• **Work instructions**
Find the line containing "background: #3b82f6 ->", then print it and each following line through the end of the records, exactly and with nothing added; leave out any pictures.

──────── Extracted material

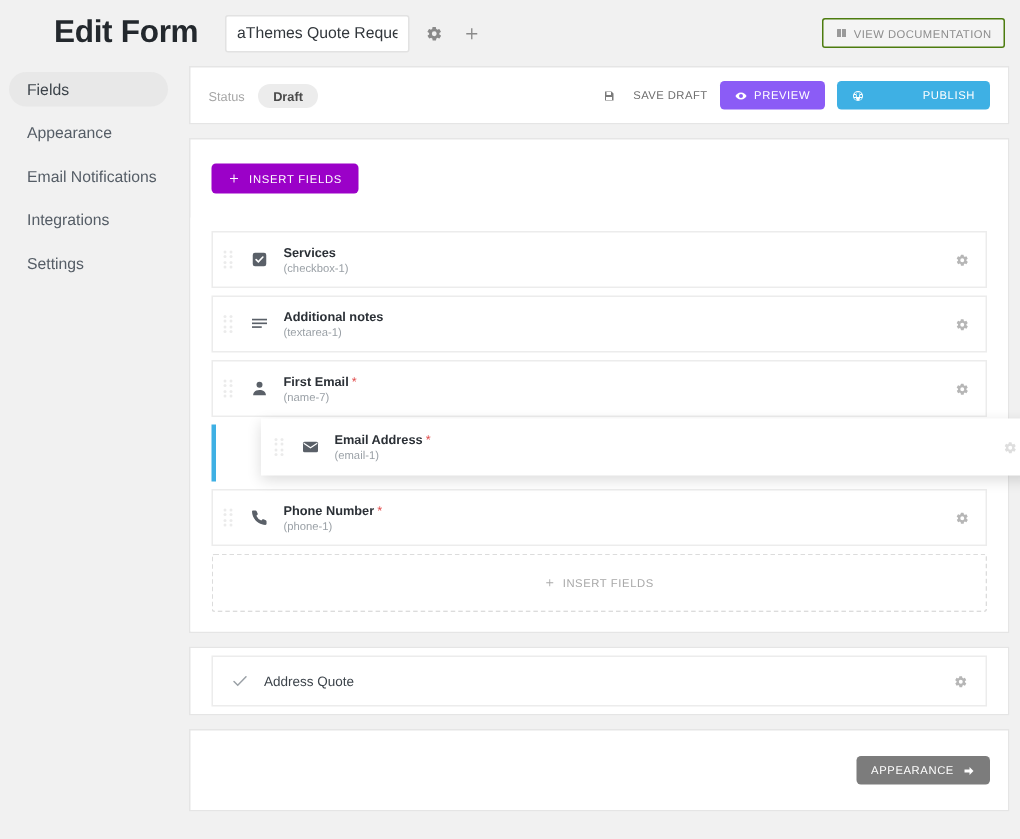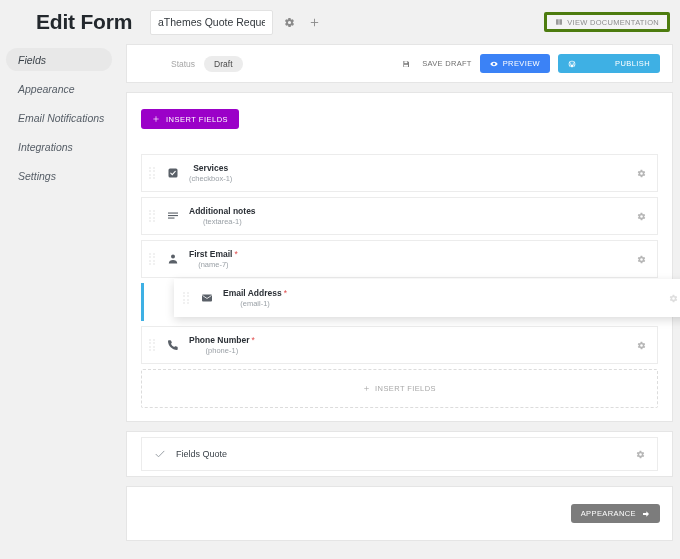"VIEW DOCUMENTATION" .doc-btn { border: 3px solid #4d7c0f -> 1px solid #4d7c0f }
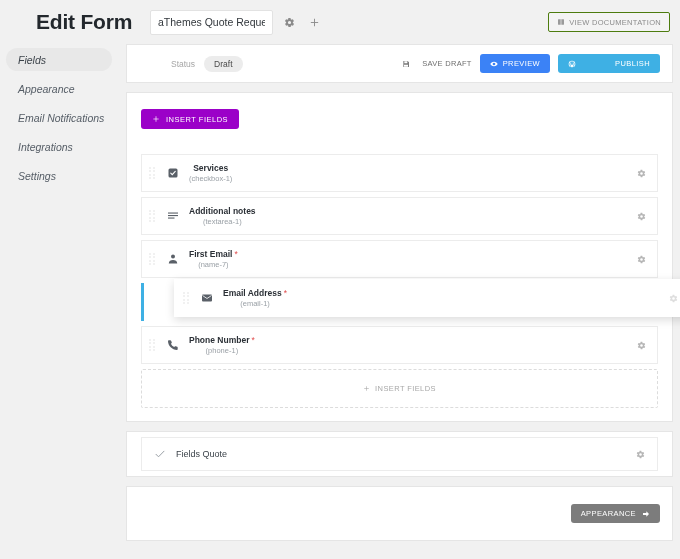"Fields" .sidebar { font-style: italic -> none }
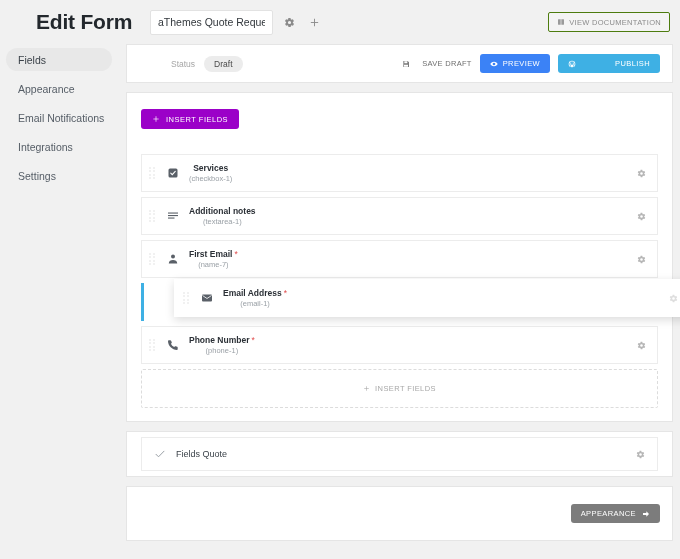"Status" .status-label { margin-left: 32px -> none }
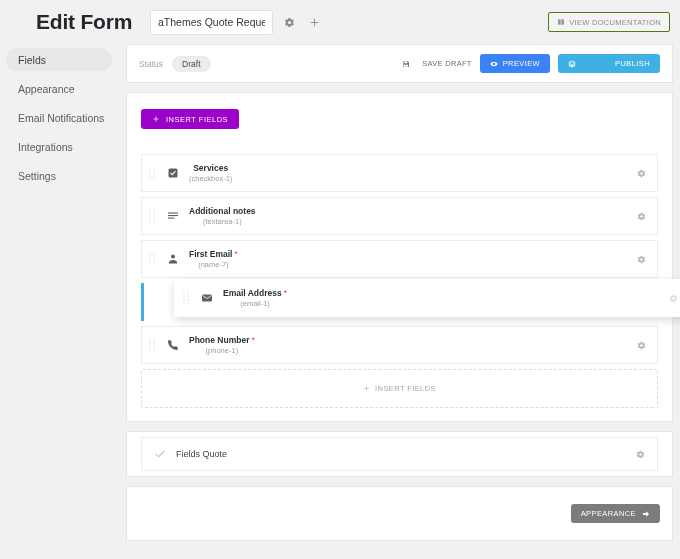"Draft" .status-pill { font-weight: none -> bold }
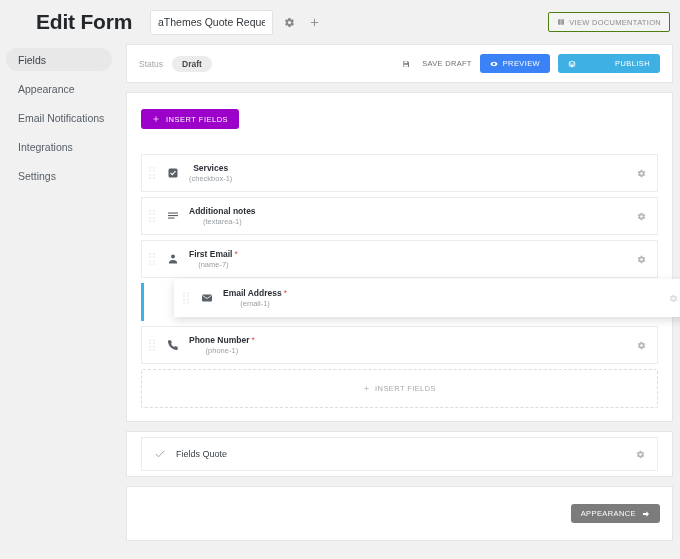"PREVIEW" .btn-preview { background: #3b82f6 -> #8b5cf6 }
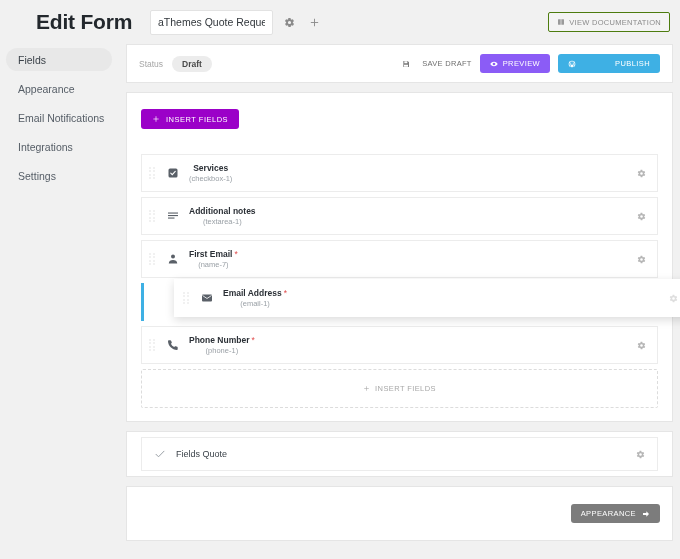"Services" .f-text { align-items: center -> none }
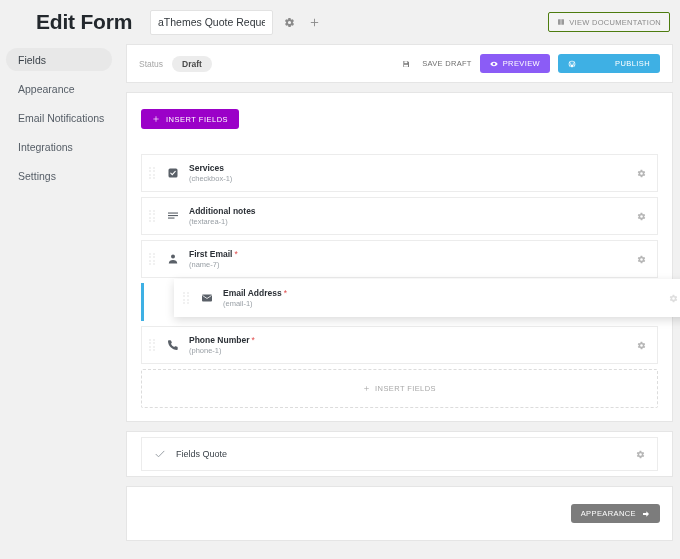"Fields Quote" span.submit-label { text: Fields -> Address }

────────────────

• **Solution to this problem**
"PREVIEW" .btn-preview { background: #3b82f6 -> #8b5cf6 }
"Services" .f-text { align-items: center -> none }
"Fields Quote" span.submit-label { text: Fields -> Address }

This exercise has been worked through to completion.